LA PARTECIPAZIONE allo sciopero nazionale, indetto da numerose sigle sindacali del settore agricolo e sostenuto da trasportatori e negozianti, è stata molto alta nell’India settentrionale e in particolare attorno alla capitale New Delhi, dove da quasi due settimane sono accampati migliaia di contadini provenienti dagli Stati limitrofi di Punjab e Haryana, considerati i granai del Paese.
I manifestanti hanno bloccato quasi tutte le arterie stradali che collegano Delhi al resto del Paese, mentre nei principali centri abitati hanno sfilato per le strade delegazioni di contadini e di sostenitori dei numerosi partiti d’opposizione al Bharatiya Janata Party (Bjp), partito di governo guidato dal primo ministro Narendra Modi.
I contadini chiedono al governo di ritirare tre leggi approvate lo scorso settembre per aprire il settore agricolo al mercato, dando il via libera ai contadini di «vendere i propri prodotti direttamente ad aziende private». Questa, almeno, è la versione dell’esecutivo di Modi.
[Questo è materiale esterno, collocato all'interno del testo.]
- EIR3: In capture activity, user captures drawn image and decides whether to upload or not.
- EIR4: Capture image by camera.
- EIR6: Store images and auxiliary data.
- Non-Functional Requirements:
LO STESSO PRIMO MINISTRO, pochi giorni fa, durante una videoconferenza si è rivolto ai manifestanti spiegando: «Non possiamo costruire il prossimo secolo con leggi del secolo scorso. Alcune leggi andavano bene nel secolo scorso, ma oggi rappresentano un fardello».
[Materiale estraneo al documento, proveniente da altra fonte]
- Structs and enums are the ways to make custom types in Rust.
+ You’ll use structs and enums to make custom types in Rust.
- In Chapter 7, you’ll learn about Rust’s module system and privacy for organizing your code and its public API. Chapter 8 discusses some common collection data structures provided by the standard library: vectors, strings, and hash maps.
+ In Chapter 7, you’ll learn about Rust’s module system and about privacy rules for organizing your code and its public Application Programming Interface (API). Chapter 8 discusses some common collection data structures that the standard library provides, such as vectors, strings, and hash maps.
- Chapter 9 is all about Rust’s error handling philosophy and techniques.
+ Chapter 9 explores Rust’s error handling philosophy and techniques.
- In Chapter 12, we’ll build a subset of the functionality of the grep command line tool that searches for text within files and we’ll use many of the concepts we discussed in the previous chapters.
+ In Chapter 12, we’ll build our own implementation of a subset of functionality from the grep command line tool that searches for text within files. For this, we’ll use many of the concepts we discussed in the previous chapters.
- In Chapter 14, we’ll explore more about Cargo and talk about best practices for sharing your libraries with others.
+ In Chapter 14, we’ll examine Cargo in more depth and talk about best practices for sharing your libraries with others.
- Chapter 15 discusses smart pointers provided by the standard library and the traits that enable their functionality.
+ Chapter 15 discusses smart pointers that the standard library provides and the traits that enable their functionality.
Fino a settembre, da decenni, il sistema della vendita di prodotti agricoli in India era regolato da una forte presenza dello Stato.
I contadini vendevano i propri prodotti ai mercati generali statali («mandi») servendosi di mediatori locali che, a loro volta, rivendevano la merce ai distributori al dettaglio. Il sistema, pur antiquato e farraginoso, rispecchiava fedelmente lo stato dell’arte dell’agricoltura in India: un settore che impiega oltre la metà della forza lavoro nazionale e vale il 14 per cento del Pil.
Ma soprattutto, un settore dove oltre l’86 per cento di chi lavora nell’agricoltura possiede appezzamenti di terra sotto i due ettari. Un esercito di braccianti costantemente sul filo della sussistenza e senza la disponibilità economica necessaria ad ammodernare sensibilmente la produzione.
QUESTO ESERCITO di piccoli produttori agricoli per decenni è stato in minima parte tutelato dal prezzo minimo di vendita statale. Ovvero, lo Stato si impegnava ad acquistare dai contadini la loro merce ad un prezzo minimo prefissato, indipendentemente dalle fluttuazioni del libero mercato.
Con le liberalizzazioni varate – dicono i rappresentanti dei contadini, senza consultare le sigle sindacali – i lavoratori del settore agricolo temono di perdere anche la tutela del prezzo minimo di vendita, finendo costretti a sottostare ai termini imposti dalla grande distribuzione privata.
Nonostante il governo abbia più volte ribadito che il «sistema dei mandi» rimarrà in vigore come alternativa alla vendita diretta al settore privato, i contadini non si fidano. Vogliono che l’esecutivo cancelli le tre «black laws».
Quando la scorsa settimana decine di migliaia di contadini dal Punjab e dall’Haryana hanno provato a raggiungere il centro di New Delhi per manifestare, sono stati respinti dalle forze dell’ordine.
Le immagini di anziani contadini caricati dalla polizia e bersagliati da lacrimogeni e idranti hanno fatto il giro dei media internazionali e scosso l’opinione pubblica indiana.
Oggi è previsto un nuovo colloquio tra le parti – il sesto in dieci giorni, mentre il presidente della Repubblica indiana riceverà una delegazione di cinque membri delle opposizioni a sostegno della protesta.